In the electric age tribal/acoustic spatial orientations have returned in many ways. 

Simultaneity of experience is typified, for example, in much 20th century science. "For us who are convinced physicists, the distinction between past, present and future is only an illusion, however persistent" (Einstein: 203). Time is, according to modern physics, a simultaneous phenomena which cannot in reality be divided into independent parts or sequences. The same can be said for human beings and existence itself.

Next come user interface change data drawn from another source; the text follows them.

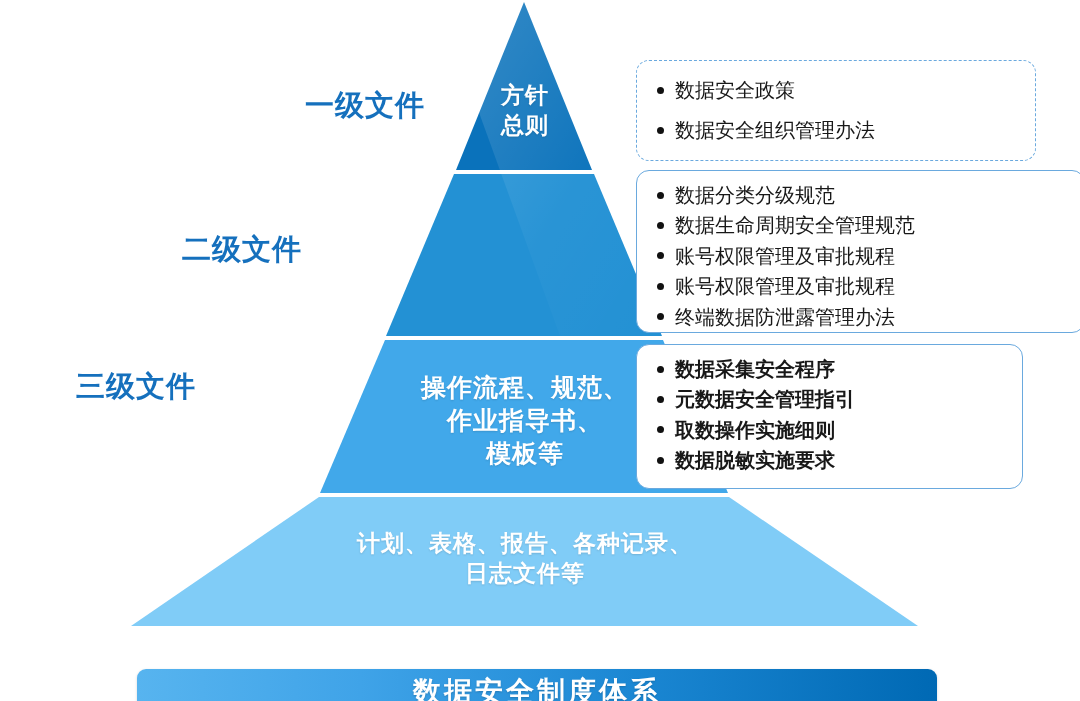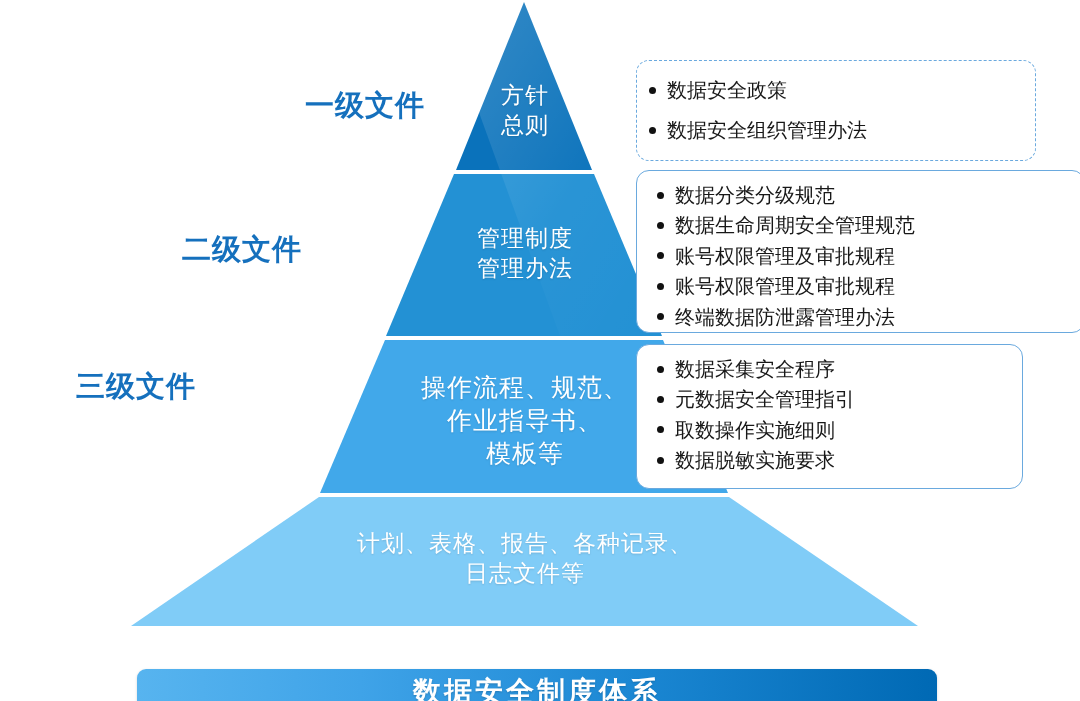--- a/index.html
+++ b/index.html
@@ -32,21 +32,21 @@
     width: 1080px;
     height: 701px;
     pointer-events: none;
   }
 
   
   .pyr-text {
     position: absolute;
     text-align: center;
     color: #ffffff;
-    font-weight: normal;
+    font-weight: bold;
     line-height: 1.32;
     letter-spacing: 1px;
     text-shadow: 0 1px 2px rgba(0,0,0,0.13);
     white-space: pre-line;
   }
   #pyr-text-1 {
     left: 455px; top: 80px; width: 140px;
     font-size: 23px;
   }
   #pyr-text-2 {
@@ -82,23 +82,23 @@
     border-radius: 13px;
     box-sizing: border-box;
     padding: 9px 14px 9px 16px;
   }
   .callout.solid {
     border: 1.6px solid #6aa9de;
   }
   .callout.dashed {
     border: 1.6px dashed #6aa9de;
   }
-  #callout-1 { left: 636px; top: 60px;  width: 400px; height: 101px; padding-left: 8px; }
+  #callout-1 { left: 636px; top: 60px;  width: 400px; height: 101px; }
   #callout-2 { left: 636px; top: 170px; width: 449px; height: 163px; }
-  #callout-3 { left: 636px; top: 344px; width: 387px; height: 145px; }
+  #callout-3 { left: 636px; top: 344px; width: 387px; height: 145px; font-weight: bold; }
 
   .callout ul {
     margin: 0;
     padding: 0;
     list-style: none;
   }
   .callout li {
     position: relative;
     padding-left: 22px;
     color: #181818;
@@ -162,22 +162,20 @@
 
     <polygon points="385,340 663,340 728,493 320,493" fill="#41a8ea"></polygon>
 
     <polygon points="319,497 729,497 918,626 131,626" fill="#80ccf7"></polygon>
 
     <polygon points="524,2 662,336 560,336 460,60" fill="url(#sheen)"></polygon>
   </svg>
 
   <div class="pyr-text" id="pyr-text-1">方针
 总则</div>
-  <div class="pyr-text" id="pyr-text-2">管理制度
-管理办法</div>
   <div class="pyr-text" id="pyr-text-3">操作流程、规范、
 作业指导书、
 模板等</div>
   <div class="pyr-text" id="pyr-text-4">计划、表格、报告、各种记录、
 日志文件等</div>
 
   <div class="tier-label" id="tier-label-0">一级文件</div>
   <div class="tier-label" id="tier-label-1">二级文件</div>
   <div class="tier-label" id="tier-label-2">三级文件</div>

It was McLuhan’s view that literacy brought us out of the acoustic tribal world and into the visual civilised world. This transition resulted in an increase in explicit analytical conscious awareness but also resulted in a rigid split between the conscious mind and the unconscious mind, as well as many other rigid splits, and a decrease in awareness of the multi-dimensional dynamics of acoustic space and experience. This limited awareness of the complexity of multi-dimensional experience held so long as we lived in an alphabet/print oriented culture, because, as established in the introduction, mediums define the limits by which thought can operate.

In the electric or information age the unconscious is once more apparent and inescapable as a result of retrieved forms of acoustic simultaneous awareness, and yet we have retained, precisely through the continuing power and presence of literacy, a unique conscious awareness of complex experiences which tribal people simply did not have. We now have the potential to be aware of the multi-dimensional acoustic world that envelops us,  as has been well demonstrated through much modern art, science and thought in general.